I am also a terrible liar -so bad that I can’t even do it on the phone when no one is looking at me. My best chance at ‘twisting’ the truth is by literally not saying anything at all.
Needless to say, self-doubt was my ‘all time companion’ as I was starting out. I had a belief that my personal characteristics and principles would obstruct me from building a successful career in PR. But I can say now – I was overthinking.
When I started my first full-time job in PR, I was driven by curiosity and passion.
Passion for writing and working on meaningful campaigns, all of that was present in my role of Account Executive at health communication agency – Palin Communications.
But my doubts were still there: Will I fit in with the team? Will my skills and knowledge be enough to prove my worth? Will I have to sacrifice my personal life just to show that I am willing to work hard? Fast forward one year and my self-doubt has turned into self-belief.
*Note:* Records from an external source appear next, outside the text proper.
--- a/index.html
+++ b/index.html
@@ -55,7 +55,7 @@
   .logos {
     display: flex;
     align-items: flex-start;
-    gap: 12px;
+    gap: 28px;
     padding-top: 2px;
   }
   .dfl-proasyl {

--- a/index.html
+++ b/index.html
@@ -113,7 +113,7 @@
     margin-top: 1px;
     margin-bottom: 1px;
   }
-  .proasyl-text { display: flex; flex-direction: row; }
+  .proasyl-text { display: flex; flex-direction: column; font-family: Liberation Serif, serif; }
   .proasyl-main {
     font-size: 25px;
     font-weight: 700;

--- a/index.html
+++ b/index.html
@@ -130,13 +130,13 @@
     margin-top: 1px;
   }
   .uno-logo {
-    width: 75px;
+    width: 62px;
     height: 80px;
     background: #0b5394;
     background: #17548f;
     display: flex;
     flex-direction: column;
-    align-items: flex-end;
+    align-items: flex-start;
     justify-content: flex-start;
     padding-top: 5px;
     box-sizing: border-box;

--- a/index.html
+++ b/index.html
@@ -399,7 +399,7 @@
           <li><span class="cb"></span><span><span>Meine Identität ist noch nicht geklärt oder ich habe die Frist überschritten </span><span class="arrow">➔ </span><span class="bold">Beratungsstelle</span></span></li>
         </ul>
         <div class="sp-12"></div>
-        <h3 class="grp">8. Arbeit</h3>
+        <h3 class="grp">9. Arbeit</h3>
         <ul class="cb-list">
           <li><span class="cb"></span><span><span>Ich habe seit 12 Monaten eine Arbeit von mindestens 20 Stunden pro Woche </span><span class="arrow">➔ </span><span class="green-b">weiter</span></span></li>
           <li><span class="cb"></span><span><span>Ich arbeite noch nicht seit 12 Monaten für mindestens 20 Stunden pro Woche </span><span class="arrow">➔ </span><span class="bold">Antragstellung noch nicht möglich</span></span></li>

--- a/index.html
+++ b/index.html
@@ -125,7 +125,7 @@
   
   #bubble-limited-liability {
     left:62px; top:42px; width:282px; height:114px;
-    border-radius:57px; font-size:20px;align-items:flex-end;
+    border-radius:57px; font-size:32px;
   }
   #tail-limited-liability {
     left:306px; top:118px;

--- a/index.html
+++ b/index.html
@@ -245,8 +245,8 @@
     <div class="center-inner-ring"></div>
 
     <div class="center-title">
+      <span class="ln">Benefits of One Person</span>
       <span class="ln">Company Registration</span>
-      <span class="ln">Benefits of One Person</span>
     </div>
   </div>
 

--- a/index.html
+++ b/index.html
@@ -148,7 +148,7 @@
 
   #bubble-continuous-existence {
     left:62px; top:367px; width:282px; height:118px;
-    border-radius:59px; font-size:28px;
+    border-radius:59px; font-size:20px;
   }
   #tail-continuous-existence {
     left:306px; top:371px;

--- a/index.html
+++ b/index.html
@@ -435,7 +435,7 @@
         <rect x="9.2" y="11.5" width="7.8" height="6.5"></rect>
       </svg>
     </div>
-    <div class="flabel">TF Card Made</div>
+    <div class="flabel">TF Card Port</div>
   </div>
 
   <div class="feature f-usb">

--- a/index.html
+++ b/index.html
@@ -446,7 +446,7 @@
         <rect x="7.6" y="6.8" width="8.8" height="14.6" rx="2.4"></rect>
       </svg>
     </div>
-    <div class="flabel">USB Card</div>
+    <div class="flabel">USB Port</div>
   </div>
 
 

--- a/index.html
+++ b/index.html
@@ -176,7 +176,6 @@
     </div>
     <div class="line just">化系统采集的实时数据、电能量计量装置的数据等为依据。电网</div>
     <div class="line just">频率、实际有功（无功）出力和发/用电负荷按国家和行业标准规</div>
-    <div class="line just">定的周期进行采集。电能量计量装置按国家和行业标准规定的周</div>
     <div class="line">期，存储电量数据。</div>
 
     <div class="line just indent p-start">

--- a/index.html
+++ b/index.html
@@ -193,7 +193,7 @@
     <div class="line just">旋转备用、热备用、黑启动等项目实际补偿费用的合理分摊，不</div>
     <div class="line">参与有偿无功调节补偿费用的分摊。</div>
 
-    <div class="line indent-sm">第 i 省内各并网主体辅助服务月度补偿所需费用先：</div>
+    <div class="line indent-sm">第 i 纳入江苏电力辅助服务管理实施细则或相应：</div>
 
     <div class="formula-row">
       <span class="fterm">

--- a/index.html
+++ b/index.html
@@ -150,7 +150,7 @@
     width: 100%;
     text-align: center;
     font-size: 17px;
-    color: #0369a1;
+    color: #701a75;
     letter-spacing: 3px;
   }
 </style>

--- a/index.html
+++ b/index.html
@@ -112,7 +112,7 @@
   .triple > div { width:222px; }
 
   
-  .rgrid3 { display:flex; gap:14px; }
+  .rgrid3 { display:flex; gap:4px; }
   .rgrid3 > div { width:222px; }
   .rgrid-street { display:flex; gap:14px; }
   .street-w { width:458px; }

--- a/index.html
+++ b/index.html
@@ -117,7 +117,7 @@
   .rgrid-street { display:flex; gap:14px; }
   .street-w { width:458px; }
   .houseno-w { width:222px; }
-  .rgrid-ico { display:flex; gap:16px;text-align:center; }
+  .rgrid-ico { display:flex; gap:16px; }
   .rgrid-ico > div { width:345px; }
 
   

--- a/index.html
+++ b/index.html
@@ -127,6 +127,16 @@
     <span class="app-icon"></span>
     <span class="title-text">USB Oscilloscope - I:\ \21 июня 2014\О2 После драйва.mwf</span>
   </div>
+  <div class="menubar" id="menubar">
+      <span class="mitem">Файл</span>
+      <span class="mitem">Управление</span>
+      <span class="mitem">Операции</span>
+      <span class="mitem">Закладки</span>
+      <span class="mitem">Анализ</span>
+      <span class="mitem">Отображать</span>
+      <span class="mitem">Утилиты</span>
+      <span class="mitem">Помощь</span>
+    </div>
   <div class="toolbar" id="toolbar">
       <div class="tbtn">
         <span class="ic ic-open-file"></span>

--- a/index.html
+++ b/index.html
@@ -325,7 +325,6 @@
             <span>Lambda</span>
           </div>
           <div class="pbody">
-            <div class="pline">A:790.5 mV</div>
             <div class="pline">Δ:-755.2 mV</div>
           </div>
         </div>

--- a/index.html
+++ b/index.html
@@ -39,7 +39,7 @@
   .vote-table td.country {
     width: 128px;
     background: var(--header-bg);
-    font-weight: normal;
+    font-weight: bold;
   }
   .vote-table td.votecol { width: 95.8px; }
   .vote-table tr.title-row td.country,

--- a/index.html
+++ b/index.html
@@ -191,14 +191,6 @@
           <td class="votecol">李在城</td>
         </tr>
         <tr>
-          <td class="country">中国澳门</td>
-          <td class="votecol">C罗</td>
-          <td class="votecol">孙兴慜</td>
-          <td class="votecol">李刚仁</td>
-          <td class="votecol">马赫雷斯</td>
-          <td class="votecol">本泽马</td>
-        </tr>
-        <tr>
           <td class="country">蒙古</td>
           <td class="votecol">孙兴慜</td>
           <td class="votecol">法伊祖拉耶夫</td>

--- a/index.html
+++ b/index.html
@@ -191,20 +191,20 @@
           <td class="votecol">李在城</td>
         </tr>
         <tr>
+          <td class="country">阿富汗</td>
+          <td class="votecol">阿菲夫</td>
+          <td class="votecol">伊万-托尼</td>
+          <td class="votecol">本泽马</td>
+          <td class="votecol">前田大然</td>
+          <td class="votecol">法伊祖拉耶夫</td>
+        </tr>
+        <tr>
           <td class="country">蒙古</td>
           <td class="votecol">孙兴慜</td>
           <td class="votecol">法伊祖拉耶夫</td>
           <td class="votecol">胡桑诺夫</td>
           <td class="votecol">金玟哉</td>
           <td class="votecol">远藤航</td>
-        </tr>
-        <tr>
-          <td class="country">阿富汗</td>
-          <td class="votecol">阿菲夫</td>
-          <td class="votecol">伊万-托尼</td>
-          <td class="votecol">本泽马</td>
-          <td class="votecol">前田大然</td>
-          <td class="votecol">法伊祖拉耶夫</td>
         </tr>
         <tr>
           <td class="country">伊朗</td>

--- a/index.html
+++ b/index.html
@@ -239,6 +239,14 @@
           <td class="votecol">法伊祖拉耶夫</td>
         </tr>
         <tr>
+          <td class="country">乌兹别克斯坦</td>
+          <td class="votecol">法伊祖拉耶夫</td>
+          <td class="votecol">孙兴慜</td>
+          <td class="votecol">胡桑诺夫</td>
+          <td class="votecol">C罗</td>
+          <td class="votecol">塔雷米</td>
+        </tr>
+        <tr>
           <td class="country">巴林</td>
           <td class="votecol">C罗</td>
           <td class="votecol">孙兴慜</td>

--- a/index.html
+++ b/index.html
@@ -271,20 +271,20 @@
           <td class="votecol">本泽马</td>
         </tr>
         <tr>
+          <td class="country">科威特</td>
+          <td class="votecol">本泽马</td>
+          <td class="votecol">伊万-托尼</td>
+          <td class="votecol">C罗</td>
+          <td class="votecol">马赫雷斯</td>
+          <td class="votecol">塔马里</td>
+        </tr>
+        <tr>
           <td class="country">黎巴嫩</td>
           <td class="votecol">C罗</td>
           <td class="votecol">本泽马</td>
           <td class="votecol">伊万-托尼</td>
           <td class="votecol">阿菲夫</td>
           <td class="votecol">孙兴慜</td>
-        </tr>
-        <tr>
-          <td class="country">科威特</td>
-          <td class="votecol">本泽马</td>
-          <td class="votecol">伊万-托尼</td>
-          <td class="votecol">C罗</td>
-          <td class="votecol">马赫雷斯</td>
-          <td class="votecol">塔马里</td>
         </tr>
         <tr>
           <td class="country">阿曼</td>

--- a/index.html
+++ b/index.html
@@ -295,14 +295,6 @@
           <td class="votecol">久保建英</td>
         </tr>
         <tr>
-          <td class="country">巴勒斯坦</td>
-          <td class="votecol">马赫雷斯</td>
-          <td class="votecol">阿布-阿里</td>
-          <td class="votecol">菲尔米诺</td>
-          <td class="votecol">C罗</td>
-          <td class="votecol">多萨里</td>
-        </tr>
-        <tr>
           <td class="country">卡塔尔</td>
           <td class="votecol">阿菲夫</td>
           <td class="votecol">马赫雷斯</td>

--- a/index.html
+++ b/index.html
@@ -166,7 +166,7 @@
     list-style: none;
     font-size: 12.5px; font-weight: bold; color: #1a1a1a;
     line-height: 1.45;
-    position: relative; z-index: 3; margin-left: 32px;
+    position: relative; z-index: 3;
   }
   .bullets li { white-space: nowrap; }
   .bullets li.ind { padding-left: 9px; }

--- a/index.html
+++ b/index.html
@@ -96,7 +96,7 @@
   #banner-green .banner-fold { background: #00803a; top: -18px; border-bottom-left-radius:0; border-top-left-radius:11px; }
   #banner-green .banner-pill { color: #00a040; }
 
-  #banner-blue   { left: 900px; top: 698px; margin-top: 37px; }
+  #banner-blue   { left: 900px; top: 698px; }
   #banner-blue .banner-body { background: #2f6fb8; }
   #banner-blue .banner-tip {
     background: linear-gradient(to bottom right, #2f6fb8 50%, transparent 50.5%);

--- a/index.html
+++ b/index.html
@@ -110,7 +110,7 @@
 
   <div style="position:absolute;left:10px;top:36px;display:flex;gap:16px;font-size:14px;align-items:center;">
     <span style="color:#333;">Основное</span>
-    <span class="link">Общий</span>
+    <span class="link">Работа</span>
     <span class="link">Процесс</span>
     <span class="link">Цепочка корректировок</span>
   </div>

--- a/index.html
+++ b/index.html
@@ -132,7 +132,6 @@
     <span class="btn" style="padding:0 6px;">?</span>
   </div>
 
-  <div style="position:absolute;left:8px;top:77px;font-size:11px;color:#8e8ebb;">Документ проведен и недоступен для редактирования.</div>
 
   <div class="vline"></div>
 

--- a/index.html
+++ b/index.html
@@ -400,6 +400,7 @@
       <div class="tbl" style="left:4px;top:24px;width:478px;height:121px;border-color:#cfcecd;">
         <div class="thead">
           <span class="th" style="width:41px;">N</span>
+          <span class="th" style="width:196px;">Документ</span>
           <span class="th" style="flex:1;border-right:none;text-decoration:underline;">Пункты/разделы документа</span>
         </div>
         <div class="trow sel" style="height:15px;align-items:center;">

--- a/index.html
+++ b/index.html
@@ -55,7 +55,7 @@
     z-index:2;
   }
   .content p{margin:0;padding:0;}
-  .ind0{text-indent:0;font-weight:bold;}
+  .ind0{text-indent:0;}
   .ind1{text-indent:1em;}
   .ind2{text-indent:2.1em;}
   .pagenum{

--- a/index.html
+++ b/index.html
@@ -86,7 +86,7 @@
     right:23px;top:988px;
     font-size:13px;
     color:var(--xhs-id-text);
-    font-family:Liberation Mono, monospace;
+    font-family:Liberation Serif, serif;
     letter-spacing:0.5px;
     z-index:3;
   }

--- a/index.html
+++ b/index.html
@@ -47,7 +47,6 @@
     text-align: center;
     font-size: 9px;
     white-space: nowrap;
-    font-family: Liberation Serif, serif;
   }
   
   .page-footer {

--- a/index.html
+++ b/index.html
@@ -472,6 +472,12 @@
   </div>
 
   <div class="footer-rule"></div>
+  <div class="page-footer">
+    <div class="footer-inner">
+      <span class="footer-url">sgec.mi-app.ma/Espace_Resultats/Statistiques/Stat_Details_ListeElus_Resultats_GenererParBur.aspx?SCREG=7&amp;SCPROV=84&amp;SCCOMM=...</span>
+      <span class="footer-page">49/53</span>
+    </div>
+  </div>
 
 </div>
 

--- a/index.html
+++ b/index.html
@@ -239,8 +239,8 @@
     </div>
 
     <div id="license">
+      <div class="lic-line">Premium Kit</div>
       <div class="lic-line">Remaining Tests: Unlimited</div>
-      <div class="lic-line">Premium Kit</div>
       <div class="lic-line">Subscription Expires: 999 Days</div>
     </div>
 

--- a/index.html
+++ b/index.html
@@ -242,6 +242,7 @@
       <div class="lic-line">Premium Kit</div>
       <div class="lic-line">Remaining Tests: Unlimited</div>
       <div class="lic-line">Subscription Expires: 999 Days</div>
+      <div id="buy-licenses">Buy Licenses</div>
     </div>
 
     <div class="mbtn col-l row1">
I do fit in, my skills are enough, and with constant guiding and support, I am seen as a valuable member of the team. After only one year, I was promoted and now taking more responsibilities to allow my confidence to grow further.
My self-doubt didn’t disappear immediately and, in fact, it has been felt by the team in my first few months. However, instead of focusing on ‘the doubts’ the team helped me to turn it into confidence with something as simple as feedback and personal tips.
One of the first onboarding sessions was dedicated to “How to be a hot shot Account Executive”. Reflecting on it now, I feel like it was perhaps the most valuable advice that a workplace could give to a young professional. Having a clear understanding of what is expected helped me to gain confidence as I could check-in with myself and others against specific benchmarks.
So continuing the tale of a PR newbie, I want to share some of my favourite tips, hoping that they might help someone else who is at the start of their journey in PR.
Talk straight. This one is very important as when self-doubting we tend to say more words than are actually needed. My learning – don’t be afraid to share your views and perspective and stick to the point. Being direct helps to push the doubts away and nourishes your confidence.
Be prepared. Nothing else helps with confidence as much as being prepared, especially with client meetings. Often young consultants tend to think that senior staff are there to do all the client-facing work, with juniors sitting quietly and taking notes as they don’t believe they’ve built enough expertise to speak up. But if you have prepared and know the project inside and out – your opinion is just as valuable.
Be a trusted person. At our agency, we have a formula for workplace trust.
Trust = C + R+ I / S, where C is credibility, R – reliability, I – intimacy and S – self-orientation. Simple and powerful. By reducing the focus on yourself and improving your credibility and reliability, especially in difficult times, you become a trusted advisor to your team and clients.
Seek feedback and learn. There is no progression without learning. Being aware of particular aspects that you need to work on makes learning more efficient, so really ask for detailed feedback at every chance you have. Learning new things also boosts our confidence as we feel more accomplished. So always say ‘yes’ to new tasks and opportunities, you will thank yourself later.
Each journey is unique and my learnings are by no means applicable to all cases. But the main thing I wanted to convey is, self-belief can help us achieve things (sometimes even faster than we think is possible) while self-doubt can only pull us back. So work your way out of it and bear fruit.